Em meados de junho, houve um aviso mais específico sobre os planos ucranianos “na direção Yunakivka-Sudzha, com o objetivo de tomar Sudzha sob controlo”, o que veio efetivamente a acontecer em agosto.
Havia também uma previsão de que a Ucrânia tentaria destruir uma ponte sobre o rio Seym para interromper as linhas de abastecimento russas na região, o que também aconteceu mais tarde. O documento de junho queixava-se de que as unidades russas estacionadas na frente “estão preenchidas apenas a 60-70 por cento, em média, e são constituídas principalmente por reservas com fraco treino”.Quando o ataque ucraniano chegou, a 6 de agosto, muitos soldados russos abandonaram as suas posições e, no espaço de uma semana, a Ucrânia tinha assumido o controlo total de Sudzha. “Fugiram, sem sequer retirar ou destruir os documentos”, afirmou ao Guardian um membro da equipa de operações especiais que apreendeu os ficheiros.
Durante a caótica retirada de Moscovo, as forças ucranianas capturaram centenas de soldados russos, muitos dos quais eram recrutas, que geralmente não se espera que enfrentem uma batalha.
Os documentos dão uma ideia das tácitas russas ao longo do último ano, referindo, num dos casos, a necessidade de criar trincheiras e posições de engodo para confundir os drones de reconhecimento ucranianos. “Devem ser criados modelos de tanques, veículos blindados e lançadores de artilharia, bem como manequins de soldados, que devem ser periodicamente deslocados”, lê-se numa das ordens.
O documento acrescenta que alguns soldados devem ser enviados para as posições de engodo para acenderem fogueiras à noite e andarem com tochas, e que a Rússia deve criar conversas via rádio sobre as posições de chamariz, com o objetivo de as intercetar.

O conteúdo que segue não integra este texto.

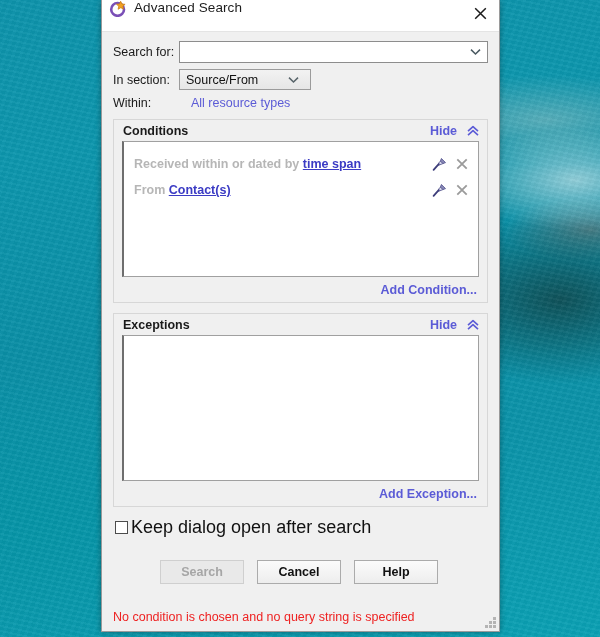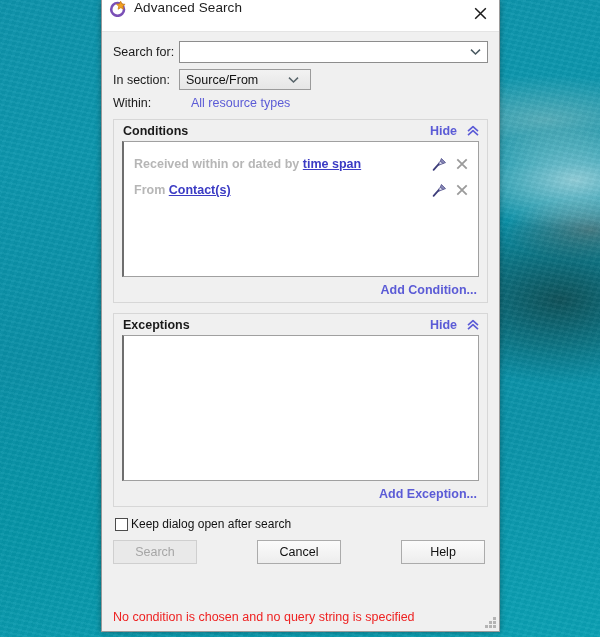--- a/index.html
+++ b/index.html
@@ -146,26 +146,26 @@
   #keep-open-row {
     display: flex; align-items: center;
     margin: 7px 0 0 2px;
   }
   .checkbox {
     width: 13px; height: 13px;
     border: 1px solid #4c4c4c;
     background: #fff; flex: 0 0 13px;
     margin-right: 3px;
   }
-  #keep-open-label { font-size: 12px; color: #111; }
+  #keep-open-label { font-size: 18px; color: #111; }
 
   
   #button-row {
-    display: flex; justify-content: space-between;
-    gap: 13px; margin-top: 9px; padding-right: 3px;
+    display: flex; justify-content: center;
+    gap: 13px; margin-top: 22px; padding-right: 3px; font-weight: bold;
   }
   .btn {
     width: 84px; height: 24px;
     border: 1px solid #ababab;
     background: linear-gradient(180deg,#fbfbfb 0%, #ededed 100%);
     font-size: 12.5px; color: #111;
     display: flex; align-items: center; justify-content: center;
   }
   .btn.disabled {
     color: #a6a6a6;

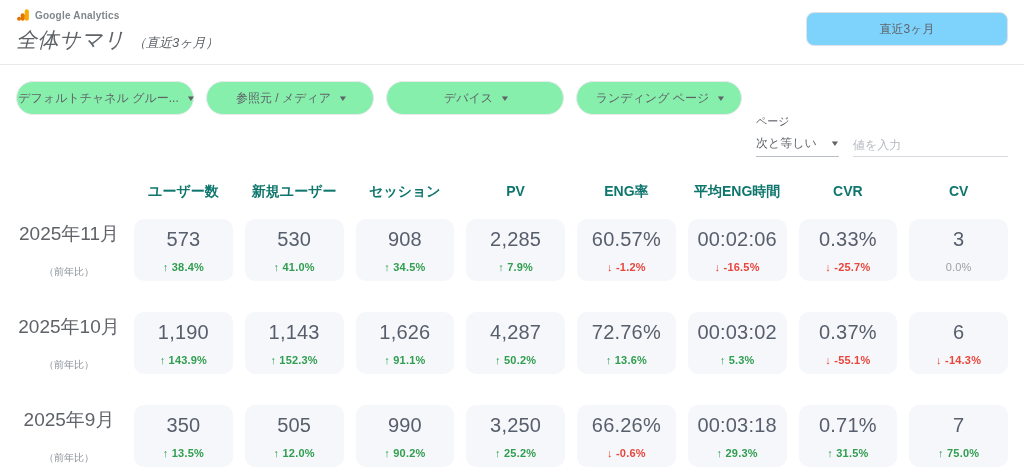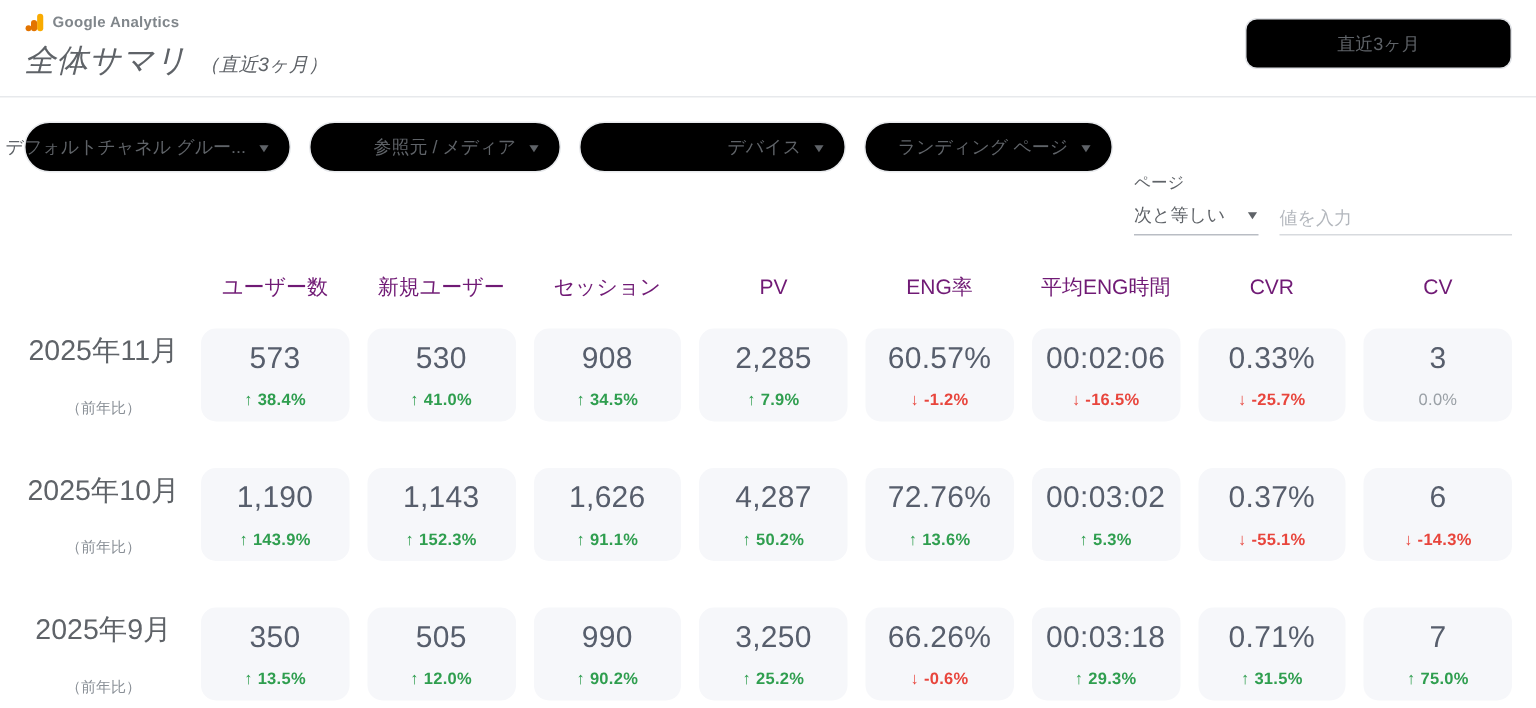--- a/index.html
+++ b/index.html
@@ -7,49 +7,49 @@
     font-family:"Liberation Sans","DejaVu Sans",sans-serif; color:#5f6368; }
 
   
   .page-header { position:relative; padding:8px 16px 10px 16px; border-bottom:1px solid #e7e9ec; }
   .logo-row { display:flex; align-items:center; gap:5px; }
   .logo-row svg { display:block; }
   .logo-text { font-size:10px; font-weight:600; color:#80868b; letter-spacing:.2px; }
   .title-row { margin-top:4px; display:flex; align-items:baseline; gap:8px;font-style:italic; }
   .page-title { font-size:21px; font-weight:400; color:#5f6368; letter-spacing:.5px; }
   .page-subtitle { font-size:13px; color:#5f6368; }
-  .date-range-btn { position:absolute; right:16px; top:12px; width:178px; height:34px;
-    border:1px solid #e0e2e6; border-radius:8px; background:#000000; color:#5f6368;
+  .date-range-btn { position:absolute; right:16px; top:12px; width:202px; height:34px;
+    border:1px solid #e0e2e6; border-radius:8px; background:#7dd3fc; color:#5f6368;
     font-size:12px; display:flex; align-items:center; justify-content:center; cursor:pointer; }
 
   
   .filter-bar { display:flex; align-items:flex-start; padding:10px 16px 0 16px; gap:12px; }
-  .pill { margin-top:6px; height:34px; border:1px solid #e8eaed; border-radius:17px; background:#000000;
-    display:flex; align-items:center; justify-content:flex-end; padding:0 13px 0 16px;
+  .pill { margin-top:6px; height:34px; border:1px solid #e8eaed; border-radius:17px; background:#86efac;
+    display:flex; align-items:center; justify-content:center; padding:0 13px 0 16px;
     font-size:12px; color:#5f6368; cursor:pointer; white-space:nowrap; }
   .pill:nth-of-type(1){ width:178px; }
   .pill:nth-of-type(2){ width:168px; }
   .pill:nth-of-type(3){ width:178px; }
   .pill:nth-of-type(4){ width:166px; }
   .caret { font-size:8px; color:#5f6368; margin-left:8px; transform:scaleX(1.3); }
   .page-filter { margin-left:auto; width:252px; padding-top:2px; }
   .page-filter-label { font-size:11px; color:#5f6368; margin-bottom:6px;margin-top:37px; }
   .page-filter-row { display:flex; gap:14px; align-items:flex-end; }
   .condition-select { display:flex; align-items:center; justify-content:space-between; width:92px;
     border-bottom:1px solid #b9bdc4; padding-bottom:4px; font-size:12px; color:#5f6368; cursor:pointer; }
   .value-input { flex:1; border:none; border-bottom:1px solid #d7dade; outline:none;
     font-size:12px; padding:0 0 4px 0; color:#5f6368; background:transparent;
     font-family:"Liberation Sans","DejaVu Sans",sans-serif; }
   .value-input::placeholder { color:#b3b7bd; }
 
   
   .metrics { padding:26px 16px 0 16px; }
   .grid { display:grid; grid-template-columns:106px repeat(8,1fr); column-gap:12px; }
   .head-row { margin-bottom:18px; }
-  .col-head { text-align:center; font-size:14px; font-weight:400; color:#701a75; }
+  .col-head { text-align:center; font-size:14px; font-weight:700; color:#0f766e; }
   .data-row { margin-bottom:31px; align-items:center; }
   .row-label { text-align:center; }
   .row-month { font-size:19px; color:#5f6368; white-space:nowrap; }
   .row-sub { font-size:10px; color:#8a9097; margin-top:18px; }
   .card { height:62px; background:#f6f7fa; border-radius:10px; display:flex; flex-direction:column;
     align-items:center; justify-content:center; gap:10px; }
   .card-value { font-size:20px; color:#575e6c; letter-spacing:.2px; white-space:nowrap; }
   .card-delta { font-size:11px; font-weight:600; letter-spacing:.2px; }
   .card-delta.up { color:#2f9e4f; }
   .card-delta.down { color:#e8453c; }

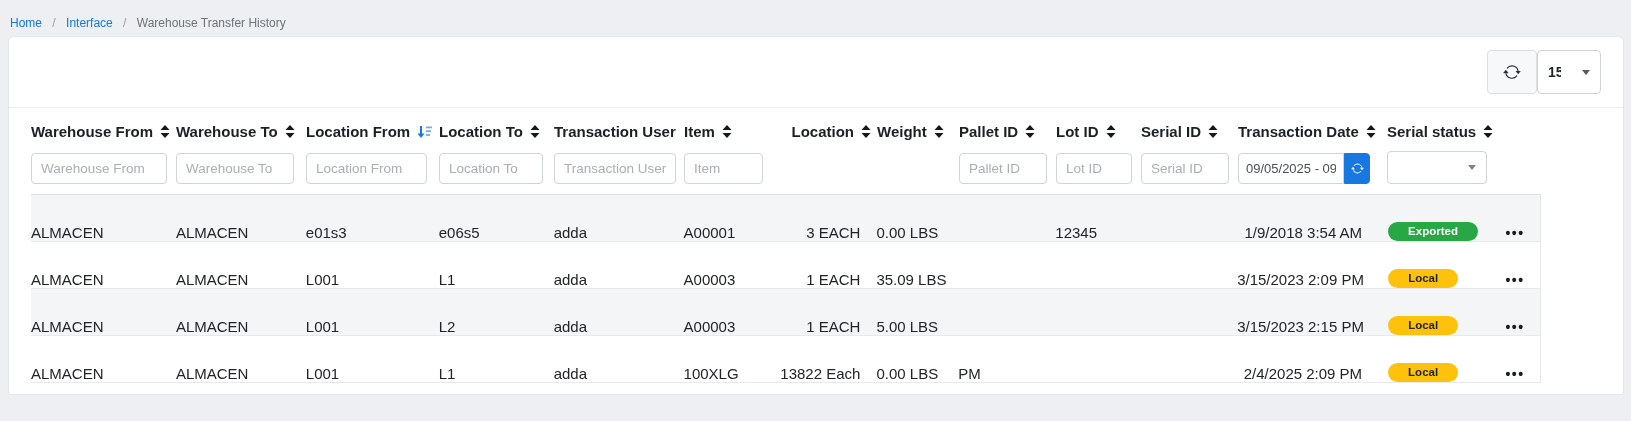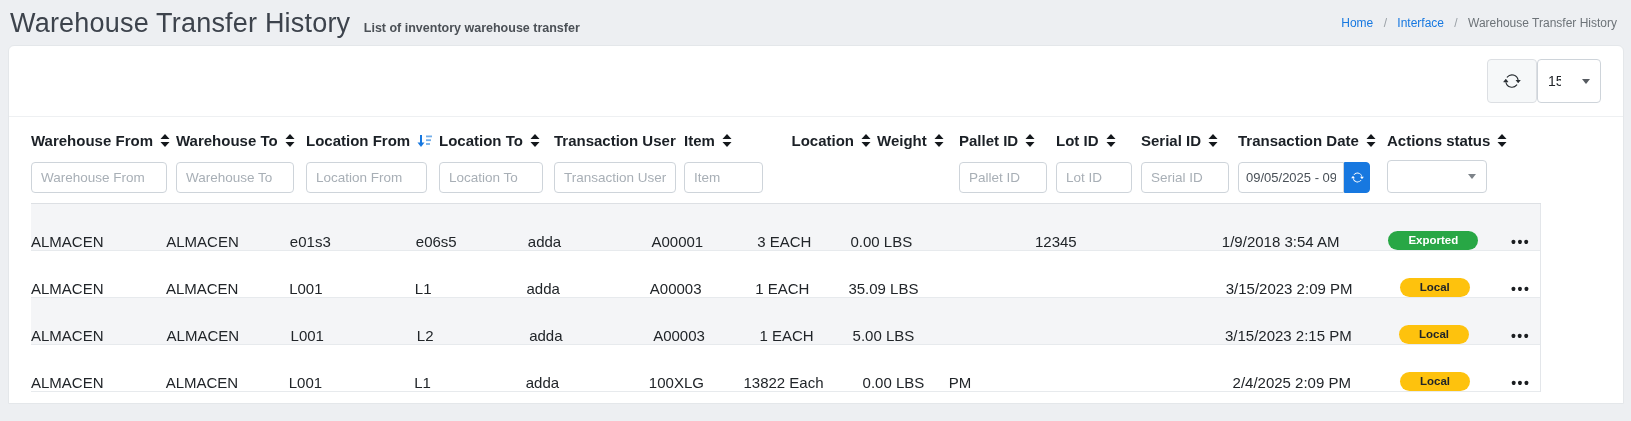--- a/index.html
+++ b/index.html
@@ -22,21 +22,21 @@
   .card{
     margin:6px 7px 0 8px;background:#fff;border:1px solid #e4e7ea;
     border-radius:6px 6px 0 0;height:calc(421px - 62px);box-sizing:border-box;overflow:hidden;
   }
   .toolbar{display:flex;justify-content:space-between;align-items:center;padding:13px 22px;border-bottom:1px solid #eef0f2;}
   .btn-group{display:flex;}
   .btn{font-size:15.5px;line-height:1;padding:13px 17px;border:1px solid transparent;cursor:pointer;display:flex;align-items:center;gap:9px;font-family:inherit;}
   .btn-options{background:#fff;border-color:#d4d8dc;color:#33383d;border-radius:4px 0 0 4px;}
   .btn-actions{background:#1778e0;border-color:#1778e0;color:#fff;border-radius:0 4px 4px 0;font-weight:700;}
   .caret{display:inline-block;width:0;height:0;border-left:4.5px solid transparent;border-right:4.5px solid transparent;border-top:5px solid currentColor;}
-  .toolbar-right{display:flex;gap:0;align-items:flex-start;}
+  .toolbar-right{display:flex;gap:0;align-items:flex-start;font-weight:bold;}
   .icon-btn{width:50px;height:44px;background:#f6f8f9;border:1px solid #dcdfe3;border-radius:4px;display:flex;align-items:center;justify-content:center;color:#2b3035;cursor:pointer;}
   .pagesize{width:64px;height:44px;background:#fff;border:1px solid #ced4da;border-radius:4px;display:flex;align-items:center;justify-content:space-between;padding:0 10px;box-sizing:border-box;cursor:pointer;}
   .pagesize .val{font-size:14px;color:#212529;max-width:13px;overflow:hidden;white-space:nowrap;}
   .pagesize .caret{color:#565b61;}
   
   .table-area{width:1510px;margin-left:22px;}
   .tr{display:flex;align-items:flex-end;}
   .c1{width:145px}.c2{width:130px}.c3{width:133px}.c4{width:115px}.c5{width:130px}
   .c6{width:93px}.c7{width:100px}.c8{width:82px}.c9{width:97px}.c10{width:85px}
   .c11{width:97px}.c12{width:133px}.c13{width:120px}.c14{width:50px}
@@ -52,40 +52,36 @@
   .f-input::placeholder{color:#a8afb6;}
   .w1{width:136px}.w2{width:118px}.w3{width:121px}.w4{width:104px}.w5{width:122px}.w6{width:79px}
   .w9{width:88px}.w10{width:76px}.w11{width:88px}
   .dategroup{display:flex;}
   .dategroup .f-input{width:106px;border-radius:4px 0 0 4px;font-size:13px;padding:0 7px;}
   .date-refresh{width:26px;height:31px;background:#1778e0;border:1px solid #1778e0;border-radius:0 4px 4px 0;color:#fff;display:flex;align-items:center;justify-content:center;cursor:pointer;padding:0;}
   .status-select{margin-left:16px;width:100px;height:33px;border:1px solid #ced4da;border-radius:4px;background:#fff;display:flex;align-items:center;justify-content:flex-end;padding:0 10px;box-sizing:border-box;cursor:pointer;}
   .status-select .caret{color:#7d8389;}
   
   .tbody{border-right:1px solid #e3e6ea;}
-  .data-row{height:46px;border-bottom:1px solid #e7eaed;background:#fff;gap:23px;}
+  .data-row{height:46px;border-bottom:1px solid #e7eaed;background:#fff;}
   .data-row:nth-child(odd){background:#f4f5f7;}
   .td{color:#212529;}
   .c7.td{text-align:right;padding-right:16px;}
   .c12.td{text-align:right;padding-right:8px;}
   .c13.td{padding-left:18px;}
   .c14.td{text-align:center;}
   .badge{display:inline-block;font-size:11.5px;font-weight:700;padding:4px 20px;border-radius:10px;line-height:1;}
   .badge[data-status="Exported"]{background:#28a745;color:#fff;}
   .badge[data-status="Local"]{background:#fec20d;color:#212529;}
   .dots{font-weight:700;font-size:14px;letter-spacing:1.5px;color:#1b1e21;cursor:pointer;display:inline-block;}
 </style>
 </head>
 <body>
 
 <div class="top-header">
-  <div class="title-wrap">
-    <h1 class="page-title">Warehouse Transfer History</h1>
-    <span class="page-subtitle">List of inventory warehouse transfer</span>
-  </div>
   <nav class="breadcrumb">
     <a href="#">Home</a>
     <span class="sep">/</span>
     <a href="#">Interface</a>
     <span class="sep">/</span>
     <span class="current">Warehouse Transfer History</span>
   </nav>
 </div>
 
 <div class="card">
@@ -187,21 +183,21 @@
           </svg>
       </div>
       <div class="cell th c12">
         <span>Transaction Date</span>
         <svg class="sort-icon" width="10" height="13" viewBox="0 0 10 13" fill="#14181c">
             <path d="M5 0 9.5 5H.5z"></path>
             <path d="M5 13 .5 8h9z"></path>
           </svg>
       </div>
       <div class="cell th c13">
-        <span>Actions status</span>
+        <span>Serial status</span>
         <svg class="sort-icon" width="10" height="13" viewBox="0 0 10 13" fill="#14181c">
             <path d="M5 0 9.5 5H.5z"></path>
             <path d="M5 13 .5 8h9z"></path>
           </svg>
       </div>
       <div class="cell th c14"></div>
     </div>
 
     <div class="tr filter-row">
       <div class="cell c1"><input class="f-input w1" placeholder="Warehouse From" style=""></div>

Não é claro se essas posições chegaram a ser criadas; membros de uma unidade ucraniana que pilotava drones de reconhecimento na área nas últimas semanas disseram ao jornal britânico que não tinham visto qualquer indício de tais posições.
Na linguagem oficial, seca e sinuosa do Kremlin, há sinais de graves problemas de moral na frente. “A análise da situação atual em matéria de suicídios mostra que a questão dos militares que morrem em consequência de incidentes suicidas continua tensa”, lê-se numa entrada.
O relatório relata um incidente que terá ocorrido a 20 de janeiro deste ano, quando um soldado recruta entrou num posto de guarda e se suicidou com um tiro no abdómen. “A investigação sobre o incidente determinou que a causa do suicídio e da morte foi um colapso nervoso e psicológico, causado pelo seu estado de depressão prolongado devido ao seu serviço no exército russo”, frisa o relatório manuscrito do incidente.
Para evitar mais incidentes deste tipo, os comandantes das unidades são instruídos a identificar os soldados que “não estão mentalmente preparados para cumprir os seus deveres ou que são propensos a comportamentos desviantes, e a organizar a sua reafectação e transferência para instalações médicas militares”.
Outras instruções sobre a manutenção da moral constam de um documento dactilografado, sem data, que explica que os soldados devem ter cinco a 10 minutos por dia e uma hora por semana de instrução política, “com o objetivo de manter e elevar a condição política, moral e psicológica do pessoal”.